Va detto che un movimento simile esiste già: si tratta di “Cara Italia”, la creatura di Stephen Ogongo, l’ex sardina romana che finì nell’occhio del ciclone per alcune improvvide dichiarazioni su CasaPound.

Sparito dai radar e di fatto ostracizzato dalla stampa dopo i suoi cinque giorni di celebrità, Ogongo si candida a rappresentare l’ala dura degli inginocchiati: su Twitter, è arrivato a bollare come “ipocrisia vergognosa e spaventosa” il già descritto gesto della Boldrini alla Camera.

Se quindi la politica ed il sindacato appaiono poco attraenti e “cool”, potenziali portavoce del sorgente movimento potrebbero giungere dal mondo dello sport.

Il neodisoccupato Mario Balotelli potrebbe avere un futuro in tal senso: nei giorni scorsi, dopo essersi fatto tatuare la scritta “Black power” sopra l’occhio destro ed essersi celebrato attraverso le sue vetrine virtuali, ha pure partecipato alla manifestazione antirazzista per George Floyd nella sua Brescia.

Troppo giovani sembrano invece la pallavolista Paola Egonu e la discobola Daisy Osakue, la protagonista del famigerato episodio dell’uovo in un occhio, “schifoso razzismo” derubricato poi a “ragazzata” quando si scoprì che uno dei lanciatori era figlio di un consigliere comunale piddino di Vinovo, nel torinese.

E alla fine, cosa c’è di più pop della musica pop?

Mentre esponenti della scena rap e trap nazionale tributano una manieristica adesione al “Black Lives Matter”, un contributo molto più incisivo alla causa potrebbe giungere da quello che è, a tutti gli effetti, il più grande poeta afro-italiano: Paul Yeboah, dai più conosciuto come BelloFigo.

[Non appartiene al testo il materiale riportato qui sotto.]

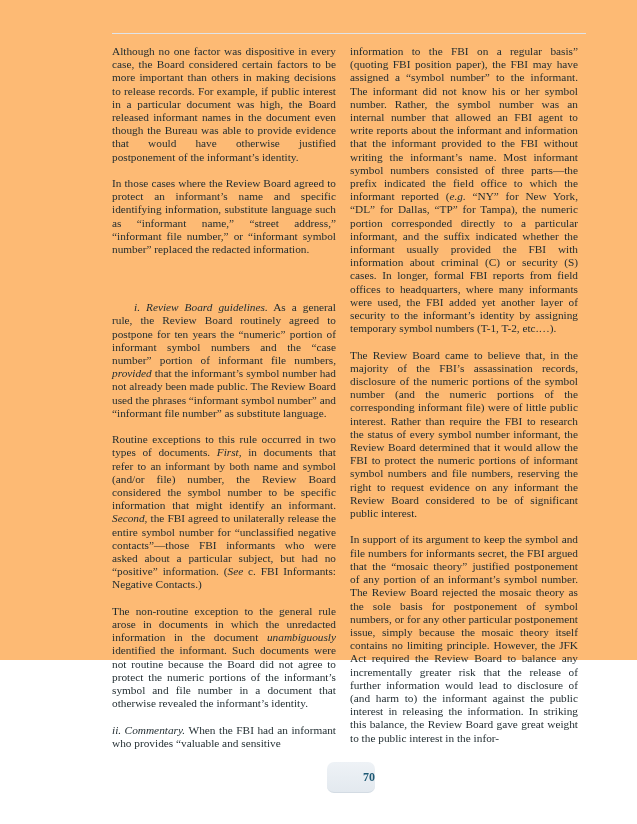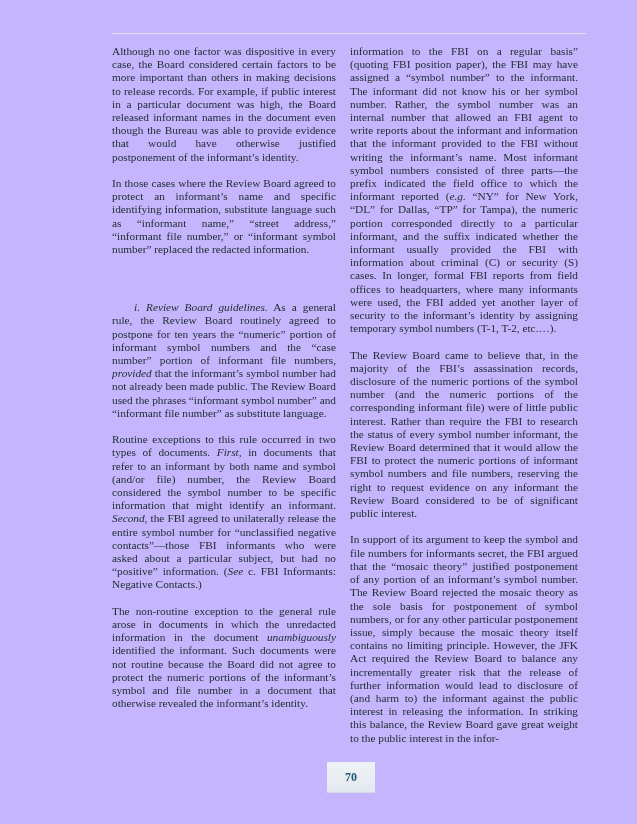--- a/index.html
+++ b/index.html
@@ -1,17 +1,17 @@
 <!DOCTYPE html>
 <html><head>
 <meta charset="utf-8">
 <style>
   html, body { margin: 0; padding: 0; background: #ffffff; }
   body { width: 637px; height: 824px; position: relative; overflow: hidden; }
-  .page { position: absolute; left: 0; top: 0; width: 637px; height: 824px; background: #c4b5fd; }
+  .page { position: absolute; left: 0; top: 0; width: 637px; height: 660px; background: #fdba74; }
   .top-rule {
     position: absolute; left: 112px; top: 33px; width: 474px; height: 1px;
     background: #dfe4ea;
   }
   .col {
     position: absolute; top: 45px; width: 224px;
     font-family: "Liberation Serif", "DejaVu Serif", serif;
     font-size: 11.3px; line-height: 13.2px; color: #1e2a2e;
     text-align: justify; hyphens: manual;
   }
@@ -21,39 +21,40 @@
   .col p.indent { text-indent: 22px; margin-top: 45px; }
   .heading-g {
     color: #2a6f8a; font-style: italic; margin: 0 0 13.2px 10px;
     padding-left: 12px; text-indent: -12px; text-align: left;
   }
   em { font-style: italic; }
   .page-num-box {
     position: absolute; left: 327px; top: 762px; width: 48px; height: 30px;
     background: linear-gradient(#eef2f6, #e3e9ef);
     border-bottom: 1px solid #d3dbe3;
-    display: flex; align-items: center; justify-content: center;
+    display: flex; align-items: center; justify-content: flex-end; border-radius: 7px;
   }
   .page-num {
     font-family: "Liberation Serif", "DejaVu Serif", serif;
     font-weight: bold; font-size: 12px; color: #1f5a75;
   }
 </style>
 </head>
 <body>
 
 <div class="page">
   <div class="top-rule"></div>
 
   <div class="col left">
     <p>Although no one factor was dispositive in every case, the Board considered certain factors to be more important than others in making decisions to release records. For example, if public interest in a particular document was high, the Board released informant names in the document even though the Bureau was able to provide evidence that would have otherwise justified postponement of the informant’s identity.</p>
     <p>In those cases where the Review Board agreed to protect an informant’s name and specific identifying information, substitute language such as “informant name,” “street address,” “informant file number,” or “informant symbol number” replaced the redacted information.</p>
     <p class="indent"><em>i. Review Board guidelines.</em><span> As a general rule, the Review Board routinely agreed to postpone for ten years the “numeric” portion of informant symbol numbers and the “case number” portion of informant file numbers, </span><em>provided</em><span> that the informant’s symbol number had not already been made public. The Review Board used the phrases “informant symbol number” and “informant file number” as substitute language.</span></p>
     <p><span>Routine exceptions to this rule occurred in two types of documents. </span><em>First,</em><span> in documents that refer to an informant by both name and symbol (and/or file) number, the Review Board considered the symbol number to be specific information that might identify an informant. </span><em>Second,</em><span> the FBI agreed to unilaterally release the entire symbol number for “unclassified negative contacts”—those FBI informants who were asked about a particular subject, but had no “positive” information. (</span><em>See</em><span> c. FBI Informants: Negative Contacts.)</span></p>
     <p><span>The non-routine exception to the general rule arose in documents in which the unredacted information in the document </span><em>unambiguously</em><span> identified the informant. Such documents were not routine because the Board did not agree to protect the numeric portions of the informant’s symbol and file number in a document that otherwise revealed the informant’s identity.</span></p>
+    <p><em>ii. Commentary.</em><span> When the FBI had an informant who provides “valuable and sensitive</span></p>
   </div>
 
   <div class="col right">
     <p><span>information to the FBI on a regular basis” (quoting FBI position paper), the FBI may have assigned a “symbol number” to the informant. The informant did not know his or her symbol number. Rather, the symbol number was an internal number that allowed an FBI agent to write reports about the informant and information that the informant provided to the FBI without writing the informant’s name. Most informant symbol numbers consisted of three parts—the prefix indicated the field office to which the informant reported (</span><em>e.g.</em><span> “NY” for New York, “DL” for Dallas, “TP” for Tampa), the numeric portion corresponded directly to a particular informant, and the suffix indicated whether the informant usually provided the FBI with information about criminal (C) or security (S) cases. In longer, formal FBI reports from field offices to headquarters, where many informants were used, the FBI added yet another layer of security to the informant’s identity by assigning temporary symbol numbers (T-1, T-2, etc.…).</span></p>
     <p>The Review Board came to believe that, in the majority of the FBI’s assassination records, disclosure of the numeric portions of the symbol number (and the numeric portions of the corresponding informant file) were of little public interest. Rather than require the FBI to research the status of every symbol number informant, the Review Board determined that it would allow the FBI to protect the numeric portions of informant symbol numbers and file numbers, reserving the right to request evidence on any informant the Review Board considered to be of significant public interest.</p>
     <p>In support of its argument to keep the symbol and file numbers for informants secret, the FBI argued that the “mosaic theory” justified postponement of any portion of an informant’s symbol number. The Review Board rejected the mosaic theory as the sole basis for postponement of symbol numbers, or for any other particular postponement issue, simply because the mosaic theory itself contains no limiting principle. However, the JFK Act required the Review Board to balance any incrementally greater risk that the release of further information would lead to disclosure of (and harm to) the informant against the public interest in releasing the information. In striking this balance, the Review Board gave great weight to the public interest in the infor-</p>
   </div>
 
   <div class="page-num-box">
     <span class="page-num">70</span>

Già noto al grande pubblico per le sue pungenti canzoni antirazziste (“Non pago affitto” la più celebre), il verseggiatore italo-ghanese seppe farsi apprezzare dall’universo antifascista quando “trollò” in diretta televisiva Alessandra Mussolini, nel dicembre 2016, episodio che gli costò l’ostilità dell’estrema destra e l’annullamento di alcuni concerti per motivi di ordine pubblico.

Sempre attento all’attualità (vedi la recente hit “Coronavirus”), autore impegnato (come si diceva una volta) e cultore della licenza poetica, pure romanziere autobiografico nella sua prima opera scritta,“Swag Negro”, il nostro si è espresso, incalzato dai suoi seguaci, anche sulle recenti vicende americane.

A questo proposito, ha dichiarato urbi et orbi attraverso Instagram: “Io non mi fido dei poliziotti americani perché lui probabilmente l’avrà ammazzato perché è nero, ce l’ha più grosso di lui, quindi i neri vengono ammazzati perché ce l’hanno più grosso“, fondendo brillantemente satira, sociologia, raffinata dietrologia.

Successivamente, è salito anche lui sulle barricate: “Dite agli americani di continuare a spaccare tutto perché solo così chi è razzista davvero può capire, perché quando ti spaccan tutto lì vedrai che è meglio la pace“, chiudendo con il profetico avvertimento: “fra poco arrivano in Europa, vedrete“.

Attendiamo trepidanti un suo pezzo di supporto alle proteste in atto: potrà diventare l’inno degli inginocchiati italiani.